The announcement of government-approved plans to build 1,600 new Israeli homes in largely Arab East Jerusalem was a direct challenge to Biden's efforts to move peace talks forward. The Palestinians, who want East Jerusalem as the capital of their state, accuse the Israelis of using such projects to create "facts on the ground" that vastly complicate future negotiations—and, indeed, that is precisely the intent of many Israelis who support the building program.

But the problem as Benn presented it was more complex than that: a combination of brinkmanship and blackmail in which Netanyahu's government makes veiled threats to attack Iran, or not, depending on how much pressure it feels on the Palestinian issue.

U.S. military planners have little doubt that an Israeli air campaign against Iranian nuclear facilities would provoke Iranian retaliation against Saudi Arabia and other major oil producers allied with the United States. American efforts to stabilize Afghanistan and Iraq, both of which border Iran, would come under threat. And there would be no way that any U.S. administration, after so many decades pledging undying support for Israel, could make a convincing claim in Muslim eyes that it was not complicit in the attack.

One of the cardinal rules of realism in international politics—and Obama and Secretary of State Hillary Clinton both pride themselves on their realism—is "never allow a weak ally to make decisions for you." Political scientist Hans J. Morgenthau wrote in his classic Politics Among Nationsthat great powers "lose their freedom of action by identifying their own national interests completely with those of a weak ally." And for all its bluster, Israel is, at the end of the day, a tiny country with a population smaller than that of New York City. "Secure in the support of its powerful friend, the weak ally can choose the objectives and methods of its foreign policy to suit itself," Morgenthau warned. "The powerful nation then finds it must support interests not its own and that it is unable to compromise on issues that are vital not to itself, but only to its ally."

Netanyahu wants to make sure that his priorities are America's priorities on many issues. So he and his supporters argue that if they're forced to make concessions that would create an independent, viable, contiguous Palestinian state, Israel would feel so insecure that it would have to attack Iran to protect itself—no matter what the implications for Americans and their men and women in the field.

"On both sides they are talking in terms of life and death," Benn wrote in Haaretz a couple of days ago. "Netanyahu's backers charge [President Barack] Obama with sentencing Israel to death via the Iranian nuclear program and 'Auschwitz borders' from which rockets would be fired [by Palestinians] onto Tel Aviv and Ben-Gurion International Airport. For their part, the Americans warn that Israel's desire for settlements is endangering their soldiers in Afghanistan and Iraq."
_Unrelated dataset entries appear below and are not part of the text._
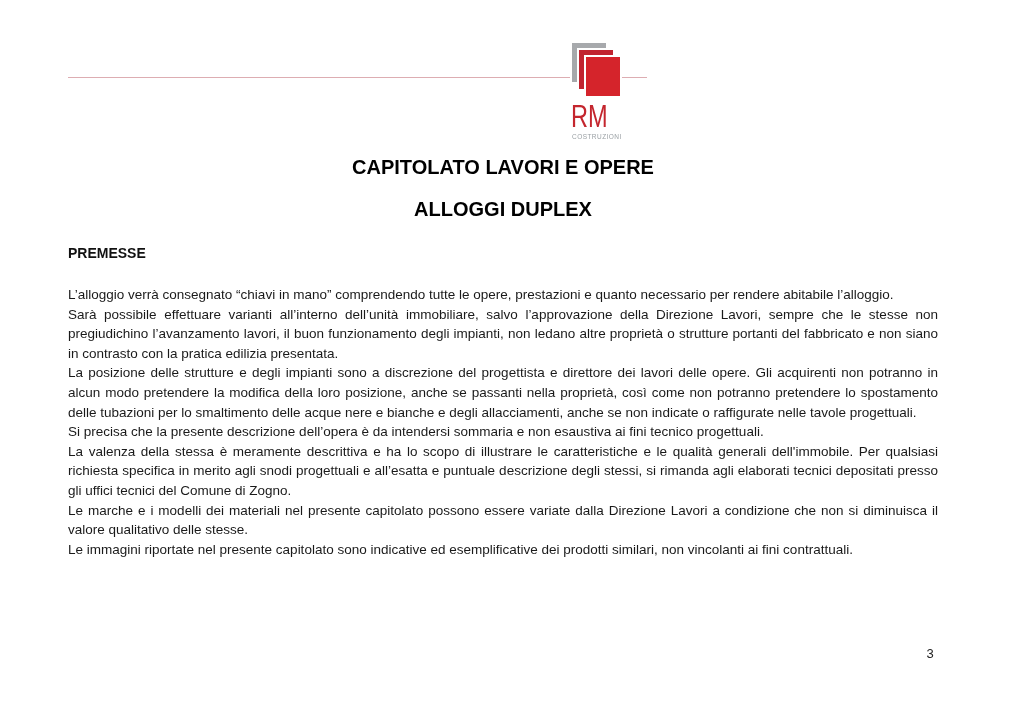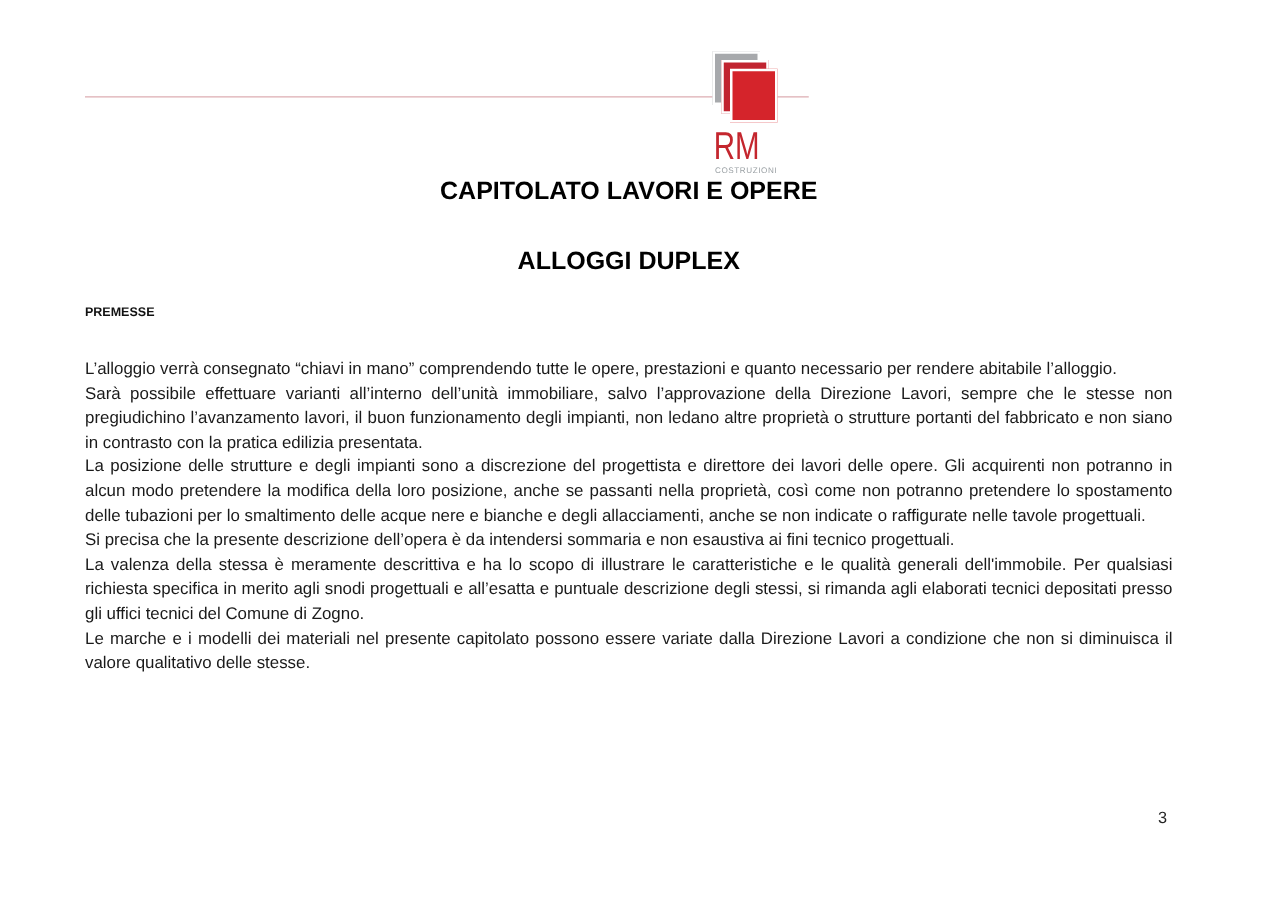--- a/index.html
+++ b/index.html
@@ -69,29 +69,29 @@
     position: absolute;
     left: 68px;
     width: 870px;
     text-align: center;
     font-weight: bold;
     color: #000000;
     font-size: 20px;
     line-height: 22px;
     white-space: nowrap;
   }
-  .title    { top: 142px; }
+  .title    { top: 156px; }
   .subtitle { top: 198px; }
 
   
   .heading {
     position: absolute;
     left: 68px;
     top: 245px;
-    font-size: 10px;
+    font-size: 14px;
     font-weight: bold;
     color: #111111;
   }
   .bodytext {
     position: absolute;
     left: 68px;
     top: 285px;
     width: 870px;
     font-size: 13.5px;
     line-height: 19.6px;
@@ -130,17 +130,18 @@
 
   <div class="heading">PREMESSE</div>
 
   <div class="bodytext">
     <p>L’alloggio verrà consegnato “chiavi in mano” comprendendo tutte le opere, prestazioni e quanto necessario per rendere abitabile l’alloggio.</p>
     <p>Sarà possibile effettuare varianti all’interno dell’unità immobiliare, salvo l’approvazione della Direzione Lavori, sempre che le stesse non pregiudichino l’avanzamento lavori, il buon funzionamento degli impianti, non ledano altre proprietà o strutture portanti del fabbricato e non siano in contrasto con la pratica edilizia presentata.</p>
     <p>La posizione delle strutture e degli impianti sono a discrezione del progettista e direttore dei lavori delle opere. Gli acquirenti non potranno in alcun modo pretendere la modifica della loro posizione, anche se passanti nella proprietà, così come non potranno pretendere lo spostamento delle tubazioni per lo smaltimento delle acque nere e bianche e degli allacciamenti, anche se non indicate o raffigurate nelle tavole progettuali.</p>
     <p>Si precisa che la presente descrizione dell’opera è da intendersi sommaria e non esaustiva ai fini tecnico progettuali.</p>
     <p>La valenza della stessa è meramente descrittiva e ha lo scopo di illustrare le caratteristiche e le qualità generali dell'immobile. Per qualsiasi richiesta specifica in merito agli snodi progettuali e all’esatta e puntuale descrizione degli stessi, si rimanda agli elaborati tecnici depositati presso gli uffici tecnici del Comune di Zogno.</p>
     <p>Le marche e i modelli dei materiali nel presente capitolato possono essere variate dalla Direzione Lavori a condizione che non si diminuisca il valore qualitativo delle stesse.</p>
+    <p>Le immagini riportate nel presente capitolato sono indicative ed esemplificative dei prodotti similari, non vincolanti ai fini contrattuali.</p>
   </div>
 
   <div class="pagenum">3</div>
 
 </div>
 
 </body></html>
Actually, the American warning is a little more pointed even than that, and it's not just from the politicians in the Obama administration, it's from the military. As reported by Mark Perry at Foreign Policy, back in January a briefing prepared for the American Joint Chiefs of Staff by senior officers at the U.S. Central Command under Gen. David Petraeus reported "a growing perception among Arab leaders that the U.S. was incapable of standing up to Israel," that the leaders of the many Arab governments in CentCom's area of responsibility were "losing faith in American promises," and that "Israeli intransigence on the Israeli-Palestinian conflict was jeopardizing U.S. standing in the region."